## [Problem description]
With the pictures omitted, print exactly the lines below, from the one containing "(717, 325) none -> [192,476,222,493] (已)" through the one containing "(558, 276) // -> (453, 257) none", and nothing else.

## [Input material]
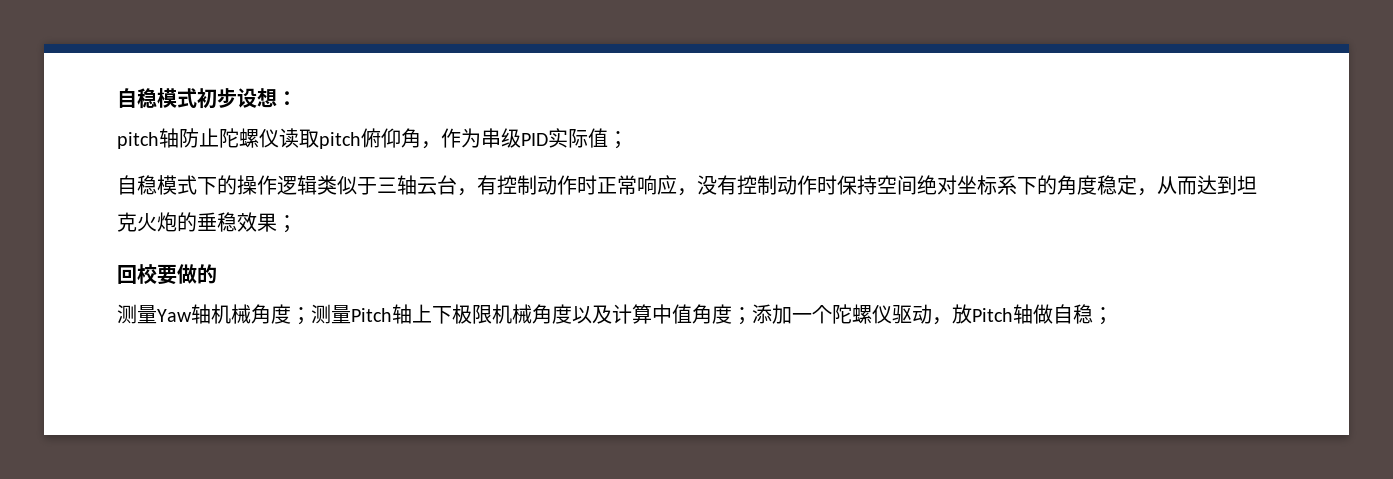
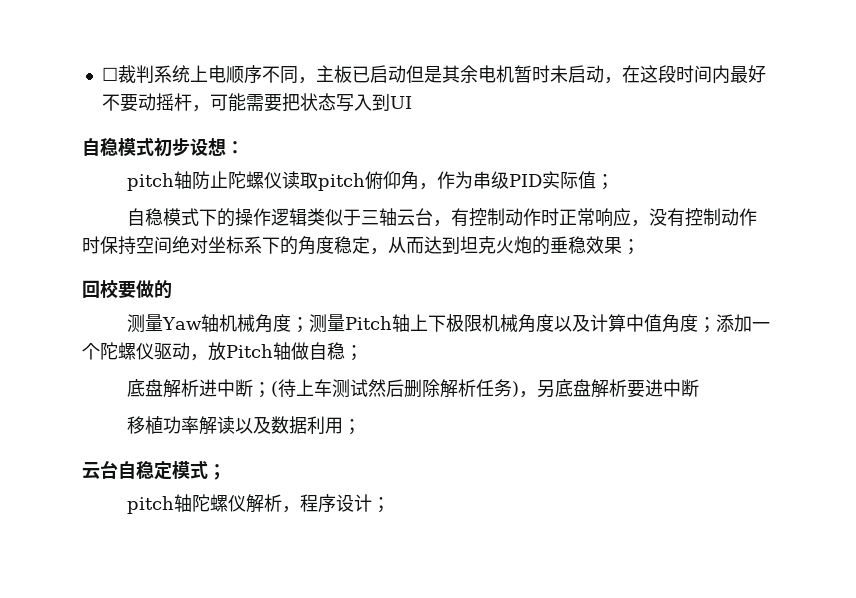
(117, 98) none -> [101,65,766,84] [101,93,412,112] ☐裁判系统上电顺序不同，主板已启动但是其余电机暂时未启动，在这段时间内最好不要动摇杆，可能需要把状态写入到UI //
(1113, 316) none -> [127,379,700,398] [127,415,362,435] [82,460,226,480] [127,494,391,514] // 底盘解析进中断；(待上车测试然后删除解析任务)，另底盘解析要进中断 // 移植功率解读以及数据利用； // 云台自稳定模式； // pitch轴陀螺仪解析，程序设计；

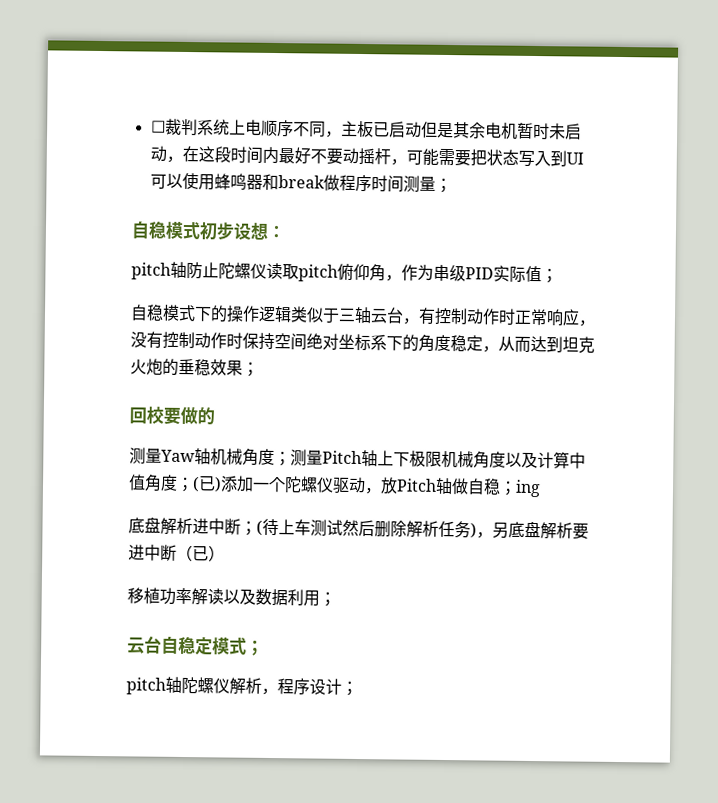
(412, 102) none -> [149,172,452,194] 可以使用蜂鸣器和break做程序时间测量；
(717, 325) none -> [192,476,222,493] (已)
(363, 353) none -> [515,479,541,498] ing
(700, 388) none -> [176,544,225,562] （已）

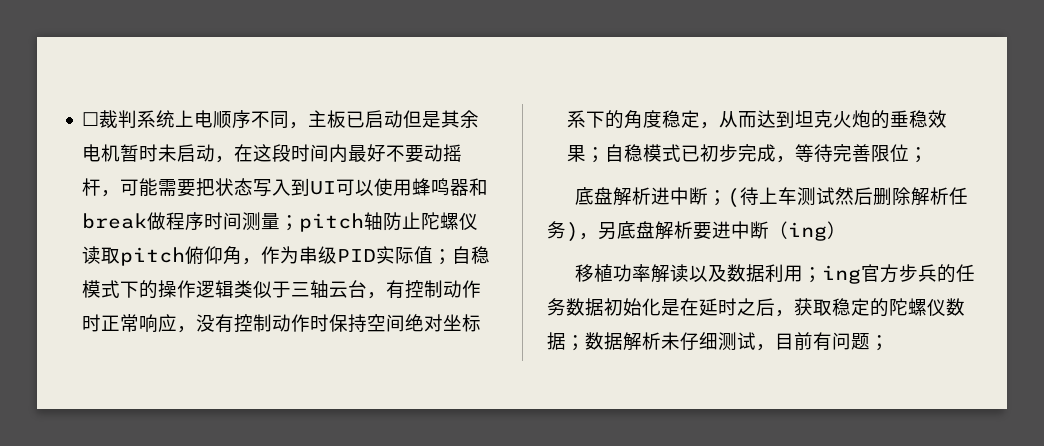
[131,220,286,241] // 自稳模式初步设想： // -> (300, 223) none
(558, 276) // -> (453, 257) none
[129,406,215,425] [129,447,586,469] [128,474,541,498] // 回校要做的 // 测量Yaw轴机械角度；测量Pitch轴上下极限机械角度以及计算中值角度；(已)添加一个陀螺仪驱动，放Pitch轴做自稳；ing -> [605,144,929,163] 自稳模式已初步完成，等待完善限位；
[192,546,209,562] 已 -> [788,222,827,241] ing
[127,635,264,656] [126,676,342,696] // 云台自稳定模式； // pitch轴陀螺仪解析，程序设计 -> [822,264,976,284] [547,298,965,317] [547,332,870,351] ing官方步兵的任务数据初始化是在延时之后，获取稳定的陀螺仪数据；数据解析未仔细测试，目前有问题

## [Exercise answer]
(717, 325) none -> [192,476,222,493] (已)
(363, 353) none -> [515,479,541,498] ing
(700, 388) none -> [176,544,225,562] （已）

[131,220,286,241] // 自稳模式初步设想： // -> (300, 223) none
(558, 276) // -> (453, 257) none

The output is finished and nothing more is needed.